This is a line by graveyard poet Thomas Gray (a friend of Horace Walpole, in whose former villa I coincidentally work) – it was also more recently tweeted by the Folio Society. The Folio Society preserves literary classics, by republishing them as beautiful and authentic bound editions – full of “thoughts that breathe and words that burn” and have done so over years, decades, centuries. Few of those editions contain poetry. Why? Good question. And to be honest, I don’t think there’s a definite answer to this question.
We always speak/ hear/ read about “literary classics” – and of course, everybody could come up with a fair number of them, off the top of their heads. But what about poetry – what about lyrical “classics”? For me, poetry has always been deeply personal (yes, of course, my taste in novels, too, is personal, but in a different way – let me explain). There are those poems I read with my grandma as a child, and still know by heart – Goethe’s “Gingko Bilboa”, Annette von Droste-Hülsoff’s “Brennende Liebe” (which I adored for the simple reason, that it had a Cello player in it – Cellos are cool) – I remember them for their emotional value. There are the spooky ones, I got to like as a teenager (and yes, I still like them), such as E.A. Poe’s “The Raven” or Heinrich Heine’s “Belshazzar” – I remember them because they are cool, and always good to creep people out, spontaneously. There are the funny ones, Edward Lear’s and other Limericks are just fantastic – I remember them because they’re funny and just stick with you. And, of course, there are also the ones we had to learn in school – “classics” – if you like. Wordsworth’s “Daffodils”, or rather “I wandered lonely as a cloud…”, Shakespeare’s “Shall I compare thee…” sonnet, Goethe’s “Erlkönig” or Heine’s “Schlesische Weber”. I remember them, because I had to (once).
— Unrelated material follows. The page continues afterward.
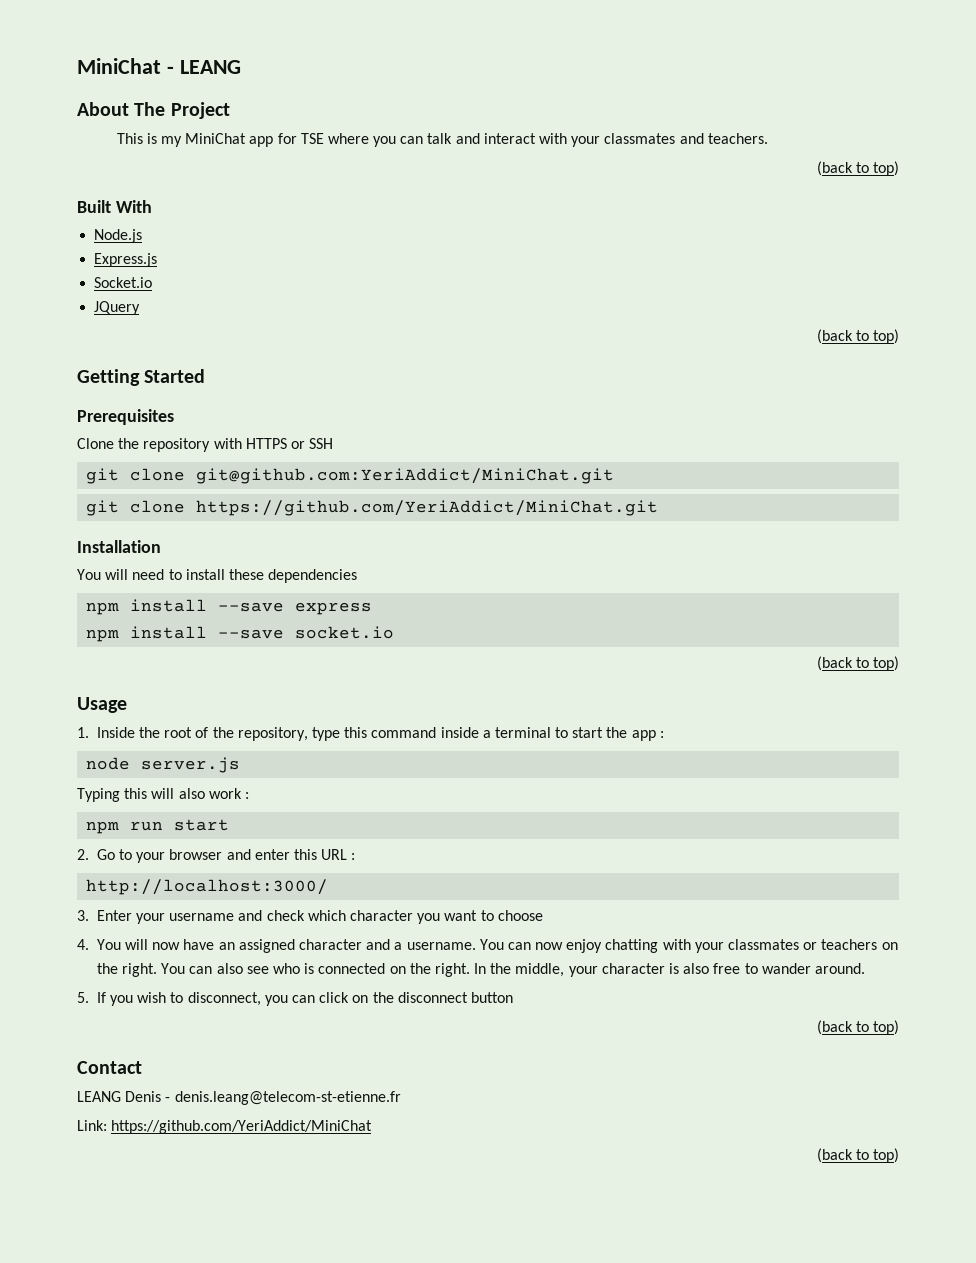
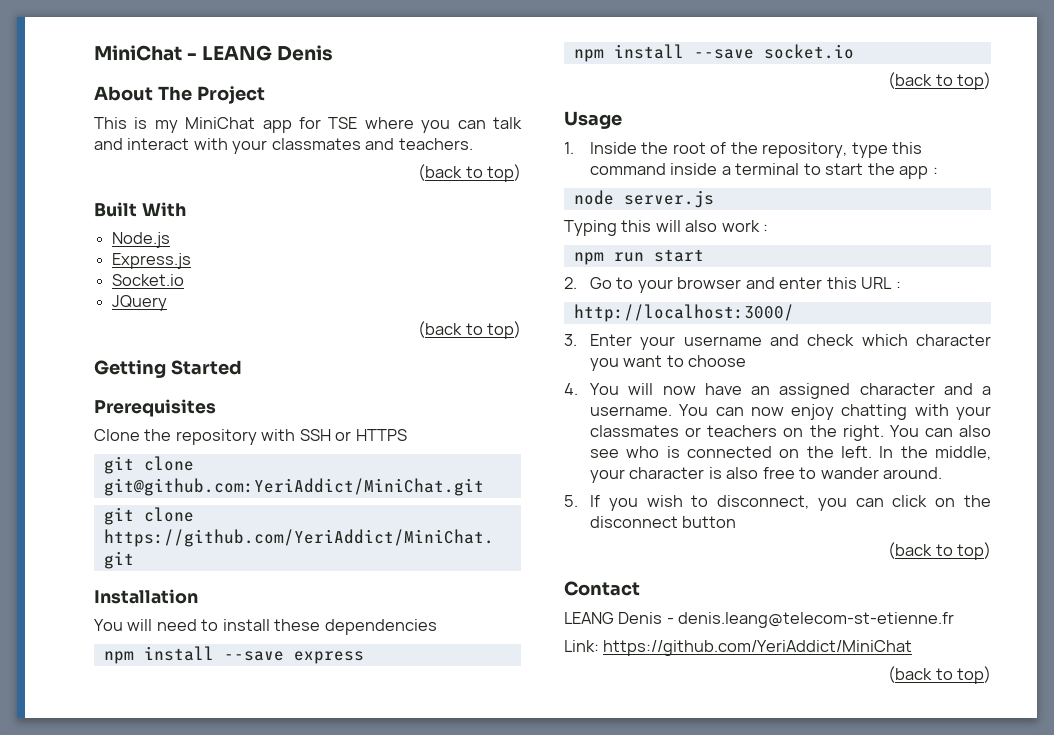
(241, 67) none -> [277,45,334,61] Denis
(242, 443) none -> [299,429,352,441] SSH or
[290,438,334,449] or SSH -> (407, 435) none
[434,963,470,977] right. -> [841,446,873,458] left.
I agree with Gray (whose “Elegy written in a Country Churchyard” I should probably know by heart, but don’t) – but in reverse order. Poetry is “words that burn” – into your memory – and when they do precisely that, to a large number of people – they become classics. But what makes them special, and important to us, is, when those “words that burn” turn into “thoughts that breathe” – which gives us a fifth category of poems, probably akin to the first one, I explained above: the ones you love, the personal ones, that breathe within us. Love at first sight. You love them, you maybe don’t even know why, but they stir something within you. And for me, the ultimate love at first sight-poet was Dylan Thomas – not necessarily the poet himself, his looks or his biography (which is equally fascinating, though) – but really, mainly his poetry.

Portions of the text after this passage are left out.